- **Data supplied**:
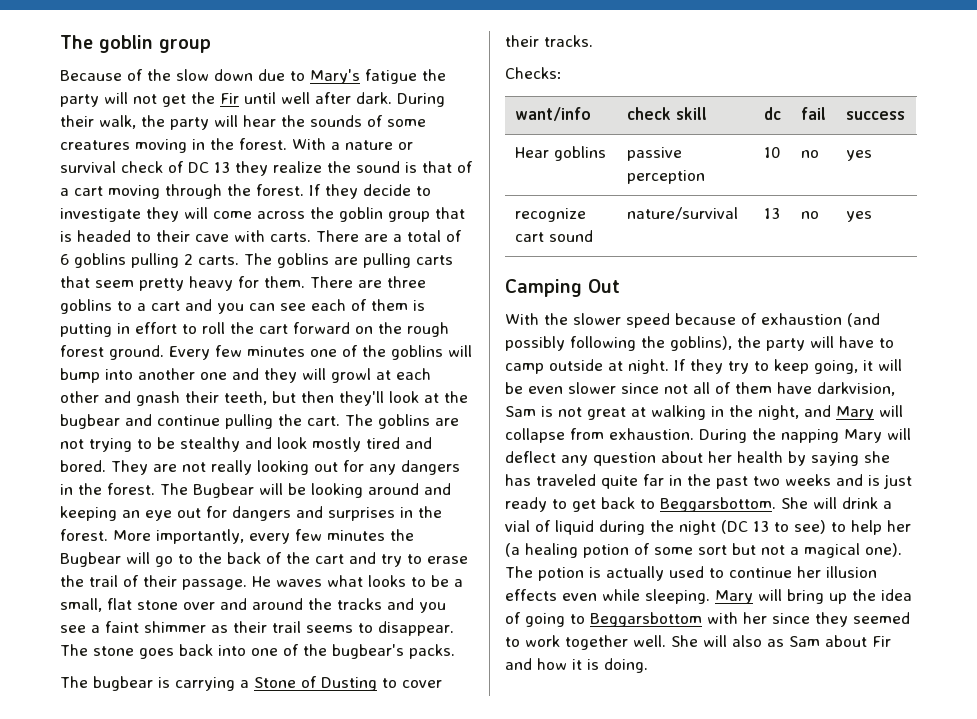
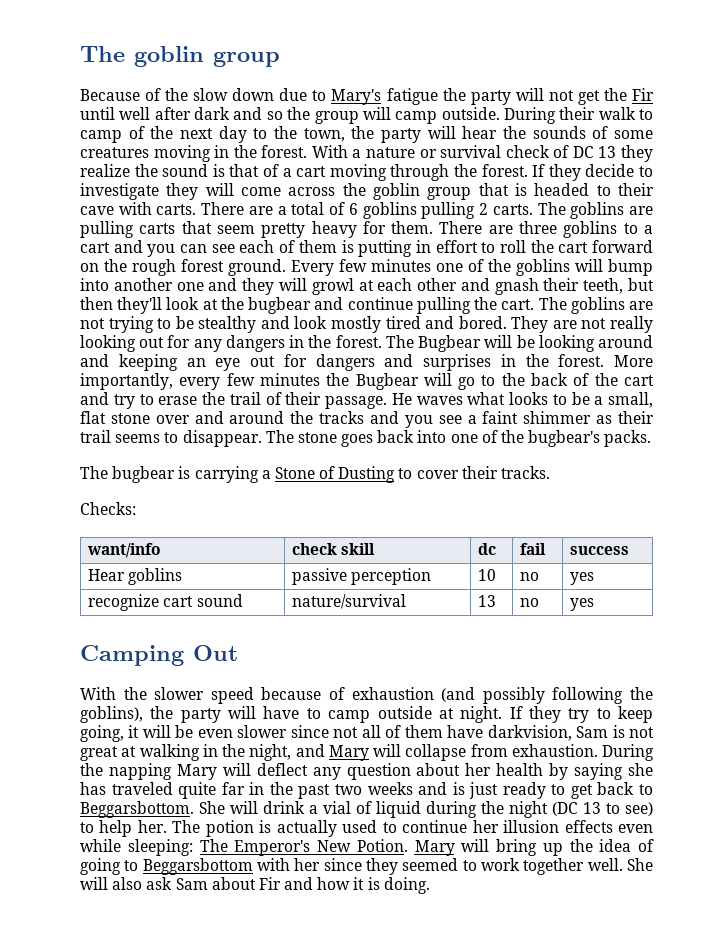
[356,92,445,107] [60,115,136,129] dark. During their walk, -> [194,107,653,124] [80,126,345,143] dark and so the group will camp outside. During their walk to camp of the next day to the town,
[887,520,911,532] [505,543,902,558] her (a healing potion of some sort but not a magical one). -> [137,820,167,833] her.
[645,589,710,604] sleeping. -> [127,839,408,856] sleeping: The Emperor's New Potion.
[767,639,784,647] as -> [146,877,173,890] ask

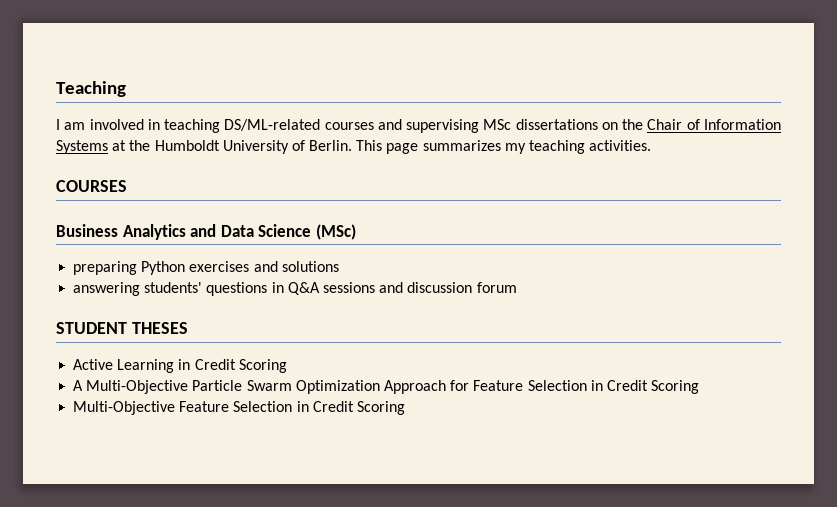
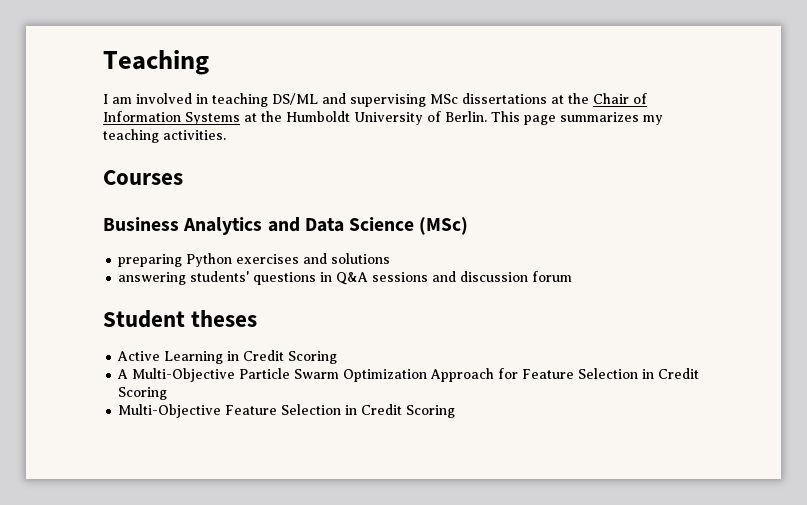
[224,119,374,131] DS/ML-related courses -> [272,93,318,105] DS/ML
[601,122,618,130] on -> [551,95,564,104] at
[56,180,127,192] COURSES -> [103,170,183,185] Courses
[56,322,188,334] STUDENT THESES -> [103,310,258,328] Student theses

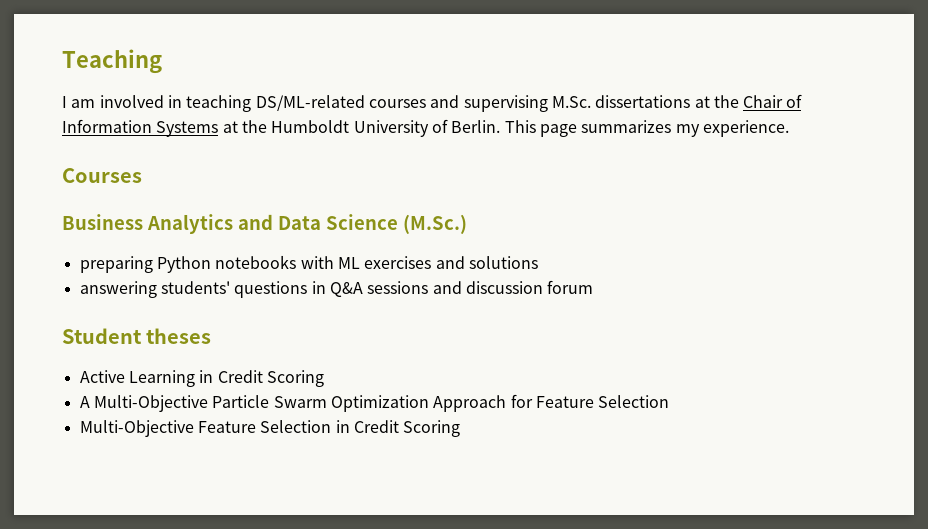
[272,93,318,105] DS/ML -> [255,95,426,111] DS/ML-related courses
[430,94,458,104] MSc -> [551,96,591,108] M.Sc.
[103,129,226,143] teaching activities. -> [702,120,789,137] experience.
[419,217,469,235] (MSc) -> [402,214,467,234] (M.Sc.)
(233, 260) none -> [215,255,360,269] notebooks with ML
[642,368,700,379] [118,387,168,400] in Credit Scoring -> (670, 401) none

- **Requirement**:
Transcribe the material exactly, and leave out whatever pictures it holds.

- **Solution to the exercise**:
[356,92,445,107] [60,115,136,129] dark. During their walk, -> [194,107,653,124] [80,126,345,143] dark and so the group will camp outside. During their walk to camp of the next day to the town,
[887,520,911,532] [505,543,902,558] her (a healing potion of some sort but not a magical one). -> [137,820,167,833] her.
[645,589,710,604] sleeping. -> [127,839,408,856] sleeping: The Emperor's New Potion.
[767,639,784,647] as -> [146,877,173,890] ask

[224,119,374,131] DS/ML-related courses -> [272,93,318,105] DS/ML
[601,122,618,130] on -> [551,95,564,104] at
[56,180,127,192] COURSES -> [103,170,183,185] Courses
[56,322,188,334] STUDENT THESES -> [103,310,258,328] Student theses

[272,93,318,105] DS/ML -> [255,95,426,111] DS/ML-related courses
[430,94,458,104] MSc -> [551,96,591,108] M.Sc.
[103,129,226,143] teaching activities. -> [702,120,789,137] experience.
[419,217,469,235] (MSc) -> [402,214,467,234] (M.Sc.)
(233, 260) none -> [215,255,360,269] notebooks with ML
[642,368,700,379] [118,387,168,400] in Credit Scoring -> (670, 401) none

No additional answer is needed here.